[GOAL OF THE EXERCISE]: Below are records; quote them exactly from the first line through the line that contains "(247, 382) none".

[MATERIAL TO PROCESS]:
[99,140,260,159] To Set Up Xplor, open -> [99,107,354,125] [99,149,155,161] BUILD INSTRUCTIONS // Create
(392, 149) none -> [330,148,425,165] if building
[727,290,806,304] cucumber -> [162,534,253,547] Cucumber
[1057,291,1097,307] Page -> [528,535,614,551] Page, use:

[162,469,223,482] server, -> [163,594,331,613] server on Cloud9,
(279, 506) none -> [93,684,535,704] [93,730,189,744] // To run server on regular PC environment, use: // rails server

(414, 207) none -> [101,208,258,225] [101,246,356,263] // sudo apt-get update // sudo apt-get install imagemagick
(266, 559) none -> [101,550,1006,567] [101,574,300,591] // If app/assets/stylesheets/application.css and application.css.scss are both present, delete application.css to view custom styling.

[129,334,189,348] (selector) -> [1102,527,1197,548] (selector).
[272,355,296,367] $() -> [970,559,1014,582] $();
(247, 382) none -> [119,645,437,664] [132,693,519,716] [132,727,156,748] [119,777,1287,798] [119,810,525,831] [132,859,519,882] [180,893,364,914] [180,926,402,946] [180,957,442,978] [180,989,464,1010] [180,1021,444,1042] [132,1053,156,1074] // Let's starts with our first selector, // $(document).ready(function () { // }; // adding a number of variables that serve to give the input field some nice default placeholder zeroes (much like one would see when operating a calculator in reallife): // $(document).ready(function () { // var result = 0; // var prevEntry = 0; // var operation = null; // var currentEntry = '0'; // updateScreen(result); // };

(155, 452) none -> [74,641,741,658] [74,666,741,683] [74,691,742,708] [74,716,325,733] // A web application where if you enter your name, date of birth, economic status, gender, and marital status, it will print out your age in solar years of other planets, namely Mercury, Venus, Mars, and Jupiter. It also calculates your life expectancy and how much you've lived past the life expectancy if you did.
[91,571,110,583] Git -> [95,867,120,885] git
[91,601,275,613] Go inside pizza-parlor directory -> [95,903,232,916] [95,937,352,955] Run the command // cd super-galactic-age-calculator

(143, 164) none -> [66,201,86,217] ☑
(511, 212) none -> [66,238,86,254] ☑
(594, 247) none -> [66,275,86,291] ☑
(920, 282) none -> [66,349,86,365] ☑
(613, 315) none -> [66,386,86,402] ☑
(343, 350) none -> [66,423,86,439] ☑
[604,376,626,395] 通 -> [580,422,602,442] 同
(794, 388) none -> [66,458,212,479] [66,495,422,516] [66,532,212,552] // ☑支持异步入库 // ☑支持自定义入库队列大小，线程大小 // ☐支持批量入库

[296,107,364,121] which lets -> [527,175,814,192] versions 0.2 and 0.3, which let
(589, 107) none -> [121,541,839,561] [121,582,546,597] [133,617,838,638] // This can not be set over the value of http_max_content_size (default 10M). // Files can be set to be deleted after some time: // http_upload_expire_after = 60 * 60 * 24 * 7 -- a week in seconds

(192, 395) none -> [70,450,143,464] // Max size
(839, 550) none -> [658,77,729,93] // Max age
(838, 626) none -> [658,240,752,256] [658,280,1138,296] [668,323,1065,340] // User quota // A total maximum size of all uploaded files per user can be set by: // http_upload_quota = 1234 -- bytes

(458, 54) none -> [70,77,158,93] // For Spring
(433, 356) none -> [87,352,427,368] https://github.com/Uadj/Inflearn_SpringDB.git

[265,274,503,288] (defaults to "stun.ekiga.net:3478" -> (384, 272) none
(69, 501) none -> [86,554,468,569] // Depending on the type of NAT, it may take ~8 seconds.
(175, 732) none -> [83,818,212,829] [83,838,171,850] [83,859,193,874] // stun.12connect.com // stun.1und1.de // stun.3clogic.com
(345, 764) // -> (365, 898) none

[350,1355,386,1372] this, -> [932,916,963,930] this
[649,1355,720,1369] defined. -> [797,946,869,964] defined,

[OUTPUT OF THE TASK]:
[99,140,260,159] To Set Up Xplor, open -> [99,107,354,125] [99,149,155,161] BUILD INSTRUCTIONS // Create
(392, 149) none -> [330,148,425,165] if building
[727,290,806,304] cucumber -> [162,534,253,547] Cucumber
[1057,291,1097,307] Page -> [528,535,614,551] Page, use:

[162,469,223,482] server, -> [163,594,331,613] server on Cloud9,
(279, 506) none -> [93,684,535,704] [93,730,189,744] // To run server on regular PC environment, use: // rails server

(414, 207) none -> [101,208,258,225] [101,246,356,263] // sudo apt-get update // sudo apt-get install imagemagick
(266, 559) none -> [101,550,1006,567] [101,574,300,591] // If app/assets/stylesheets/application.css and application.css.scss are both present, delete application.css to view custom styling.

[129,334,189,348] (selector) -> [1102,527,1197,548] (selector).
[272,355,296,367] $() -> [970,559,1014,582] $();
(247, 382) none -> [119,645,437,664] [132,693,519,716] [132,727,156,748] [119,777,1287,798] [119,810,525,831] [132,859,519,882] [180,893,364,914] [180,926,402,946] [180,957,442,978] [180,989,464,1010] [180,1021,444,1042] [132,1053,156,1074] // Let's starts with our first selector, // $(document).ready(function () { // }; // adding a number of variables that serve to give the input field some nice default placeholder zeroes (much like one would see when operating a calculator in reallife): // $(document).ready(function () { // var result = 0; // var prevEntry = 0; // var operation = null; // var currentEntry = '0'; // updateScreen(result); // };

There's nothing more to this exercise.